We've created 208 new minerals: Time for a new, human-influenced Anthropocene epoch?
From smelting and manufacturing, we've expanded to concrete, plastics, bottle glass, even marble countertops
Humans have created 208 new minerals, bolstering the argument that the planet has entered a new epoch in its geological history, a study being published today finds.
In the study, published in American Mineralogist, the researchers explain that the influx of minerals is the largest since the increase of oxygen in our atmosphere called the "Great Oxidation" two billion years ago, which helped to produce two-thirds of the 5,208 naturally occurring minerals we know of today.

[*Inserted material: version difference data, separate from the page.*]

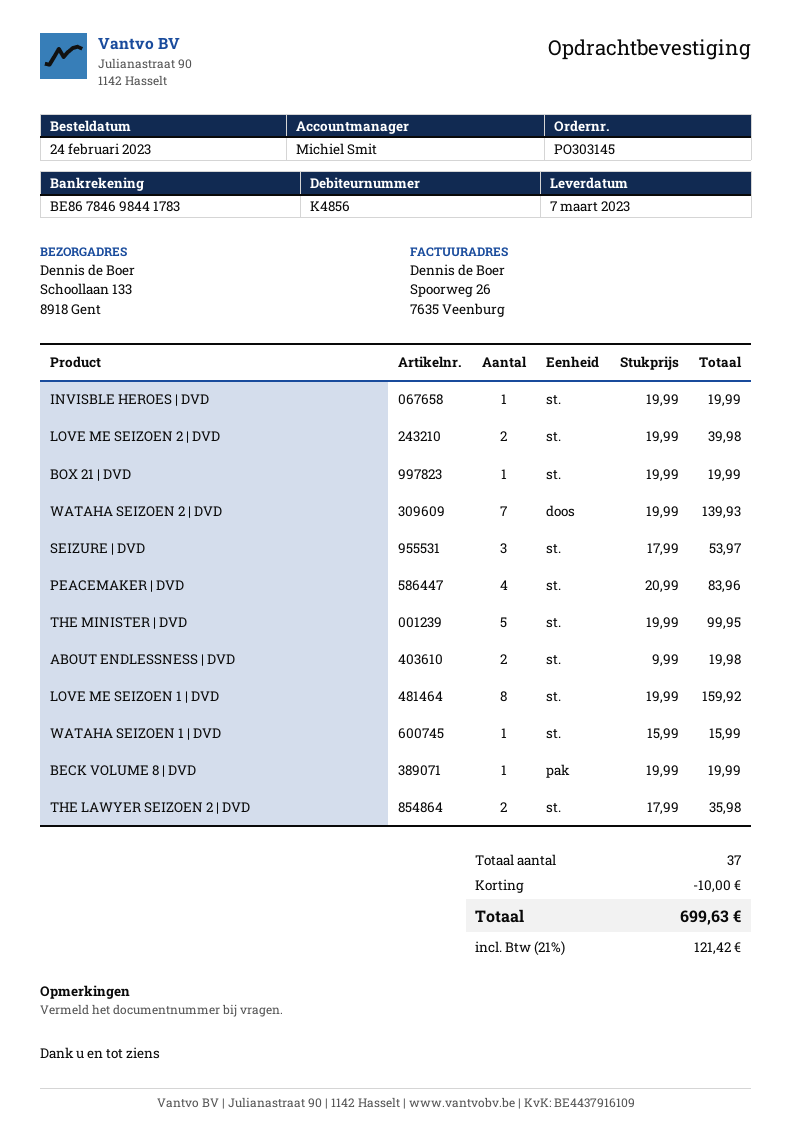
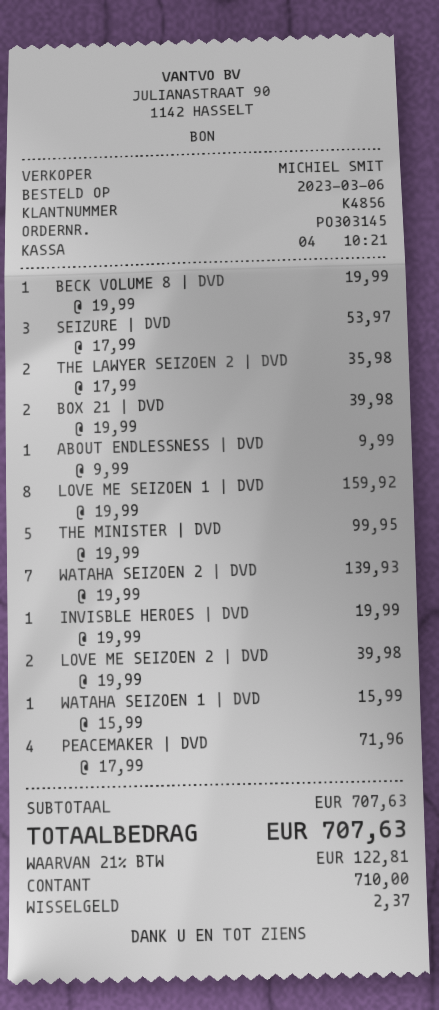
order date: 2023-02-24 -> 2023-03-06
BOX 21 | DVD: 1 x 19.99 = 19.99 -> 2 x 19.99 = 39.98
PEACEMAKER | DVD: 4 x 20.99 = 83.96 -> 4 x 17.99 = 71.96
ABOUT ENDLESSNESS | DVD: 2 x 9.99 = 19.98 -> 1 x 9.99 = 9.99
discount: 10.00 -> none
tax: 21% = 121.42 -> 21% = 122.81
total: 699.63 -> 707.63

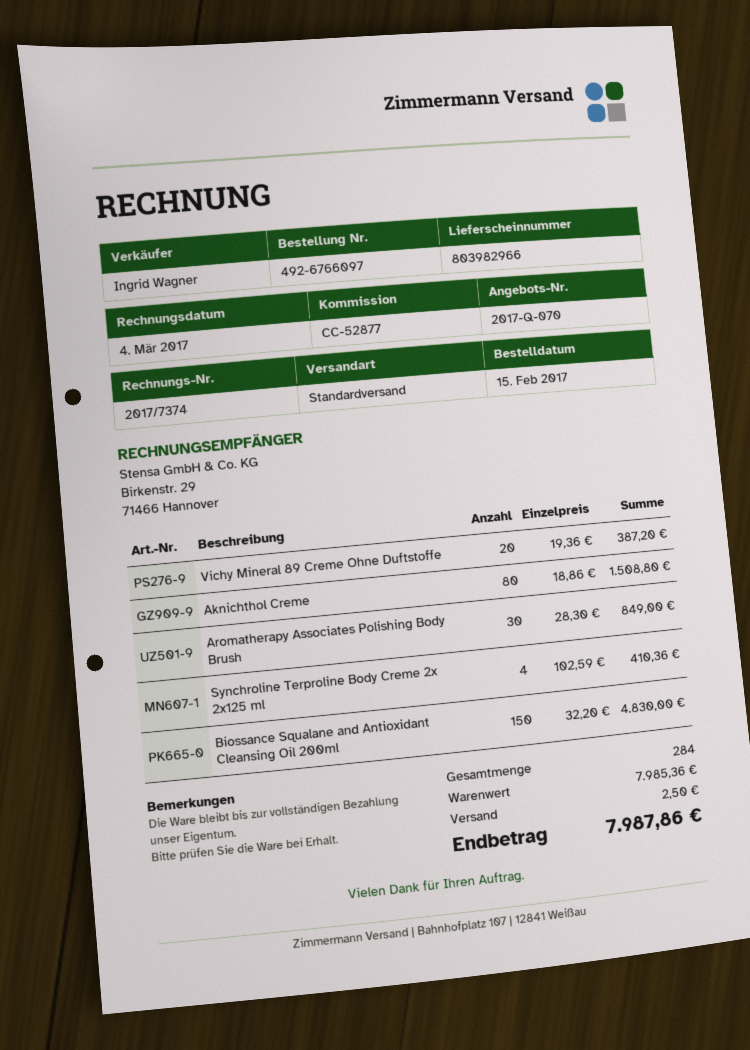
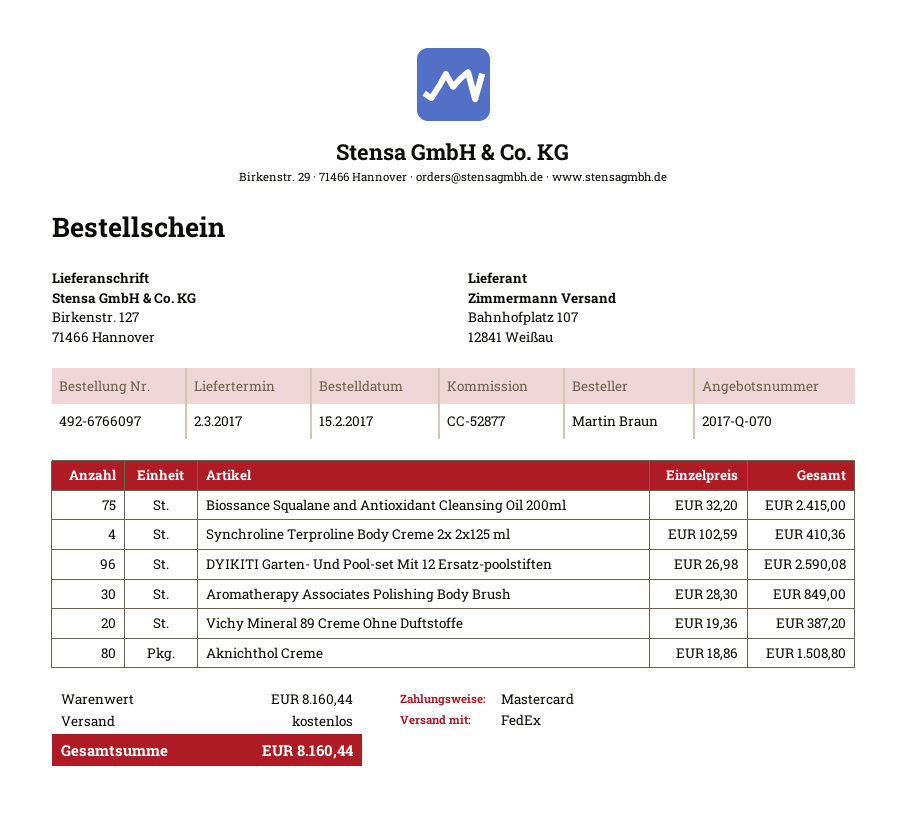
shipping method: standard -> FedEx
Biossance Squalane and Antioxidant Cleansing Oil 200ml: 150 x 32.20 = 4830.00 -> 75 x 32.20 = 2415.00
DYIKITI Garten- Und Pool-set Mit 12 Ersatz-poolstiften: none -> 96 x 26.98 = 2590.08
subtotal: 7985.36 -> 8160.44
shipping: 2.50 -> 0.00
total: 7987.86 -> 8160.44

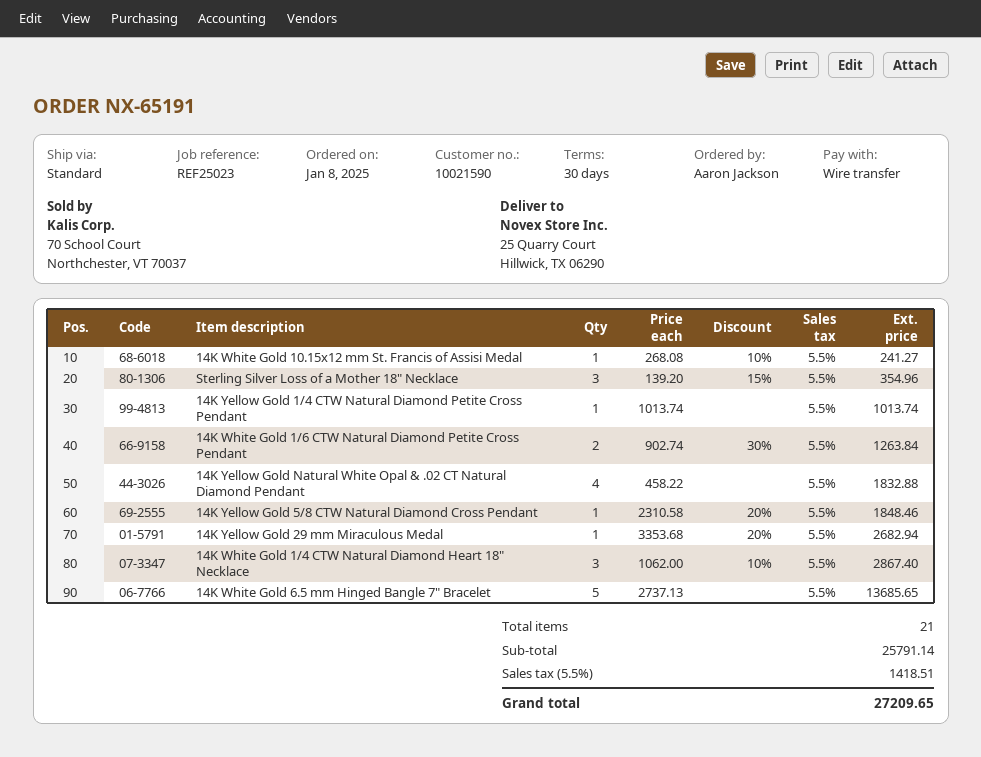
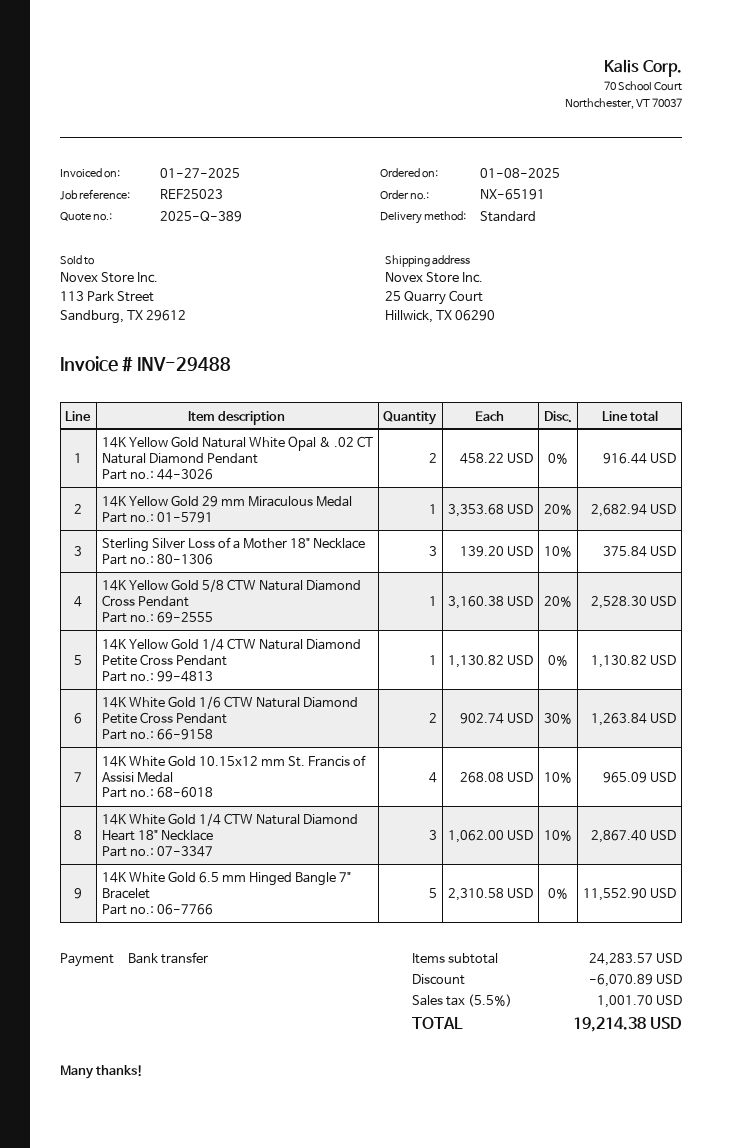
14K White Gold 10.15x12 mm St. Francis of Assisi Medal: 1 x 268.08 - 10% = 241.27 -> 4 x 268.08 - 10% = 965.09
Sterling Silver Loss of a Mother 18" Necklace: 3 x 139.20 - 15% = 354.96 -> 3 x 139.20 - 10% = 375.84
14K Yellow Gold 1/4 CTW Natural Diamond Petite Cross Pendant: 1 x 1013.74 = 1013.74 -> 1 x 1130.82 = 1130.82
14K Yellow Gold Natural White Opal & .02 CT Natural Diamond Pendant: 4 x 458.22 = 1832.88 -> 2 x 458.22 = 916.44
14K Yellow Gold 5/8 CTW Natural Diamond Cross Pendant: 1 x 2310.58 - 20% = 1848.46 -> 1 x 3160.38 - 20% = 2528.30
14K White Gold 6.5 mm Hinged Bangle 7" Bracelet: 5 x 2737.13 = 13685.65 -> 5 x 2310.58 = 11552.90
subtotal: 25791.14 -> 24283.57
discount: none -> 6070.89
tax: 5.5% = 1418.51 -> 5.5% = 1001.70
total: 27209.65 -> 19214.38

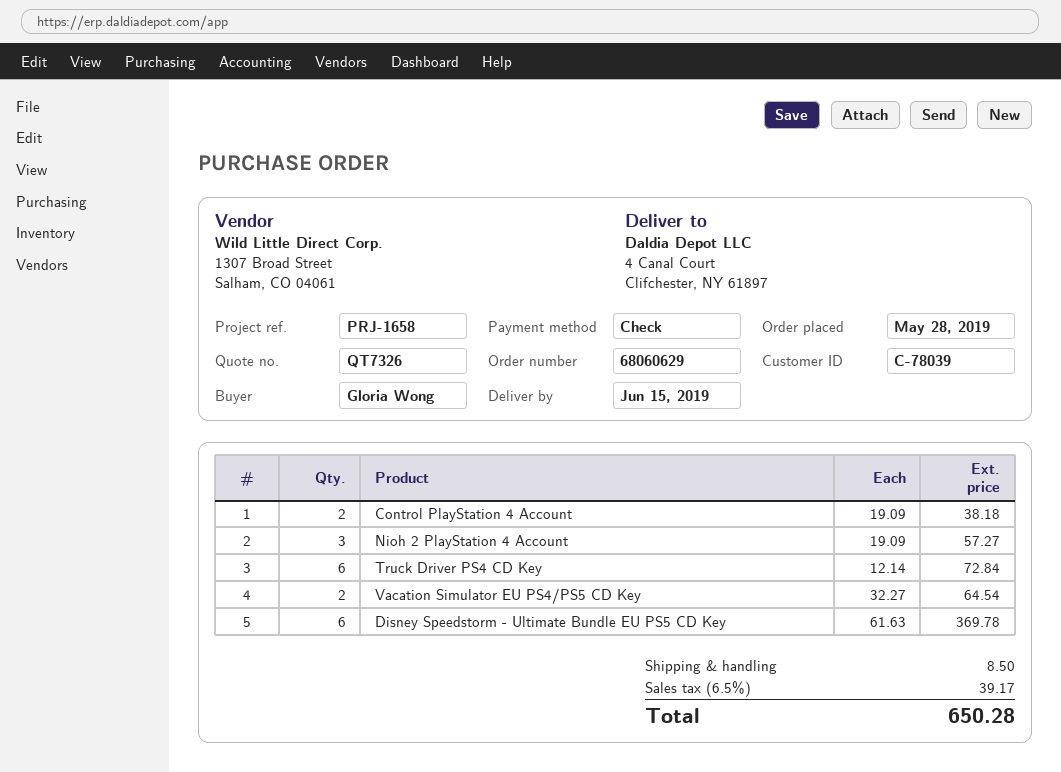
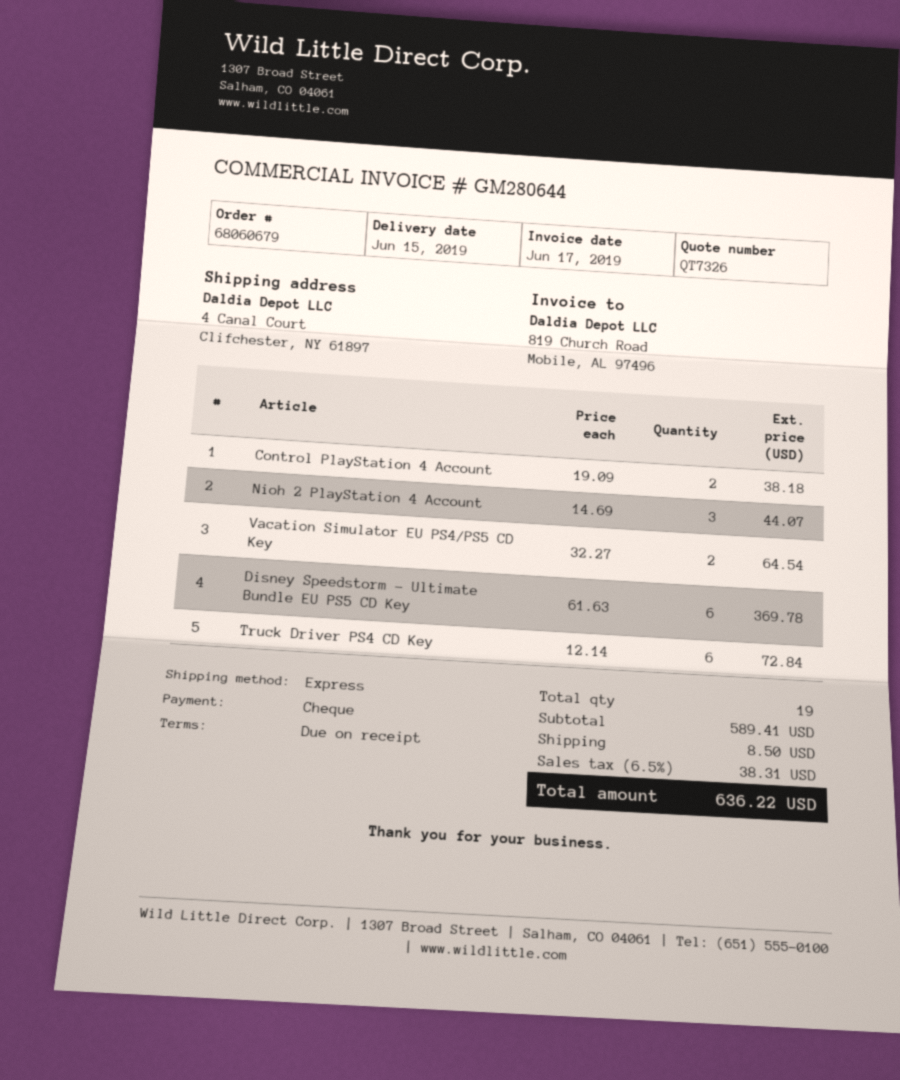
order number: 68060629 -> 68060679
Nioh 2 PlayStation 4 Account: 3 x 19.09 = 57.27 -> 3 x 14.69 = 44.07
tax: 6.5% = 39.17 -> 6.5% = 38.31
total: 650.28 -> 636.22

The discovery helps to bolster the argument by some that we have moved from the Holocene epoch to the Anthropocene, the name indicating that it is a human-influenced age.
In 2016, the Subcommission on Quaternary Stratigraphy's Working Group on the Anthropocene suggested that our age officially be declared the Anthropocene, because of several factors including evidence that there's been a marked acceleration in chemical changes, changing sea levels and climate around the planet. All of those have been directly linked to human activity.
This new study found that the introduction of 208 new minerals makes up almost four per cent of the 5,208 minerals officially recognized by the International Mineralogical Association.
Locations around world
The new minerals have been reported around the world from such places as a Tunisian shipwreck, to mines, to museums.
One of the new minerals, chalconatronite, was found in Mont-Saint-Hilaire, Quebec. It's typically found on ancient Egyptian artifacts, as was the case there. It's an example of how these new minerals are being found around the planet.
Most of the new minerals come from mining activities — ore dumps, slag, tunnel walls, mine water and even through mine fires.
These human-made minerals can occur through creating synthetic mineral-like compounds. For example, special crystals have been created in lasers.
Digging deep underground and exposing otherwise unexposed areas is also another method in which they can be created. Other methods are through the global distribution of minerals that would otherwise not be found in certain areas.
I think this is a fascinating exploration of what nature can do with humans being part of that natural process.- Robert Hazen , Deep Carbon Observatory
The fact that these minerals are pervasive around the world and will last for millions of years is being taken as proof that we have truly entered into a human-influenced Anthropocene epoch.
"What happens in a million years, 10 million years or 100 million years, when geologists come back and look at the sediments of our age?" asked Robert Hazen of the Deep Carbon Observatory and lead author of the study.
"What does that look like from a mineralogical view? There is no question: we are in a unique time, a distinctive time."
The human activity started as far back as ancient times, when smelting and manufacturing began, but has been greatly accelerated over the past 300 years. From plastics to bottle glass to marble countertops, the evidence of human activity is everywhere.
Signs of the new epoch
Alex Wolfe, adjunct professor of paleobiology at the University of Alberta,, contributed to the working group study on the Anthropocene last year. He said human influence on our planet, particularly when it comes to geology is apparent. One only has to look to concrete.
"In the last 50 years, humans have produced enough concrete … to pave a skin about two millimetres thick across the whole planet," Wolfe said.
Hazen agreed. A future geologist would only have to take a pick-axe to dig and find evidence of humans: rebar, concrete, polished granite, even polished gems that wouldn't otherwise be seen in that form.
"We have a pervasive mineralogical horizon all over Earth's surface that's distinctive from anything that's ever come before," Hazen said.
Hazen said that there are likely hundreds more human-created minerals and he hopes this study will inspire people to go out to find new minerals.
Not all bad
While some may see the human influence as a bad, possibly destructive occurrence, Hazen takes a different approach.
"In a time when we're concerned about humans and the reduced biodiversity of plants and animals, here's a case where humans are causing an incredible diversification of different kinds of crystals. And I don't see any sort of down side. I think this is a fascinating exploration of what nature can do with humans being part of that natural process."
If the new epoch is indeed confirmed and officially recognized by the International Union of Geological Sciences, the Holocene will be the shortest epoch in Earth's history, having lasted only about 12,000 years, far shorter than the millions separating others.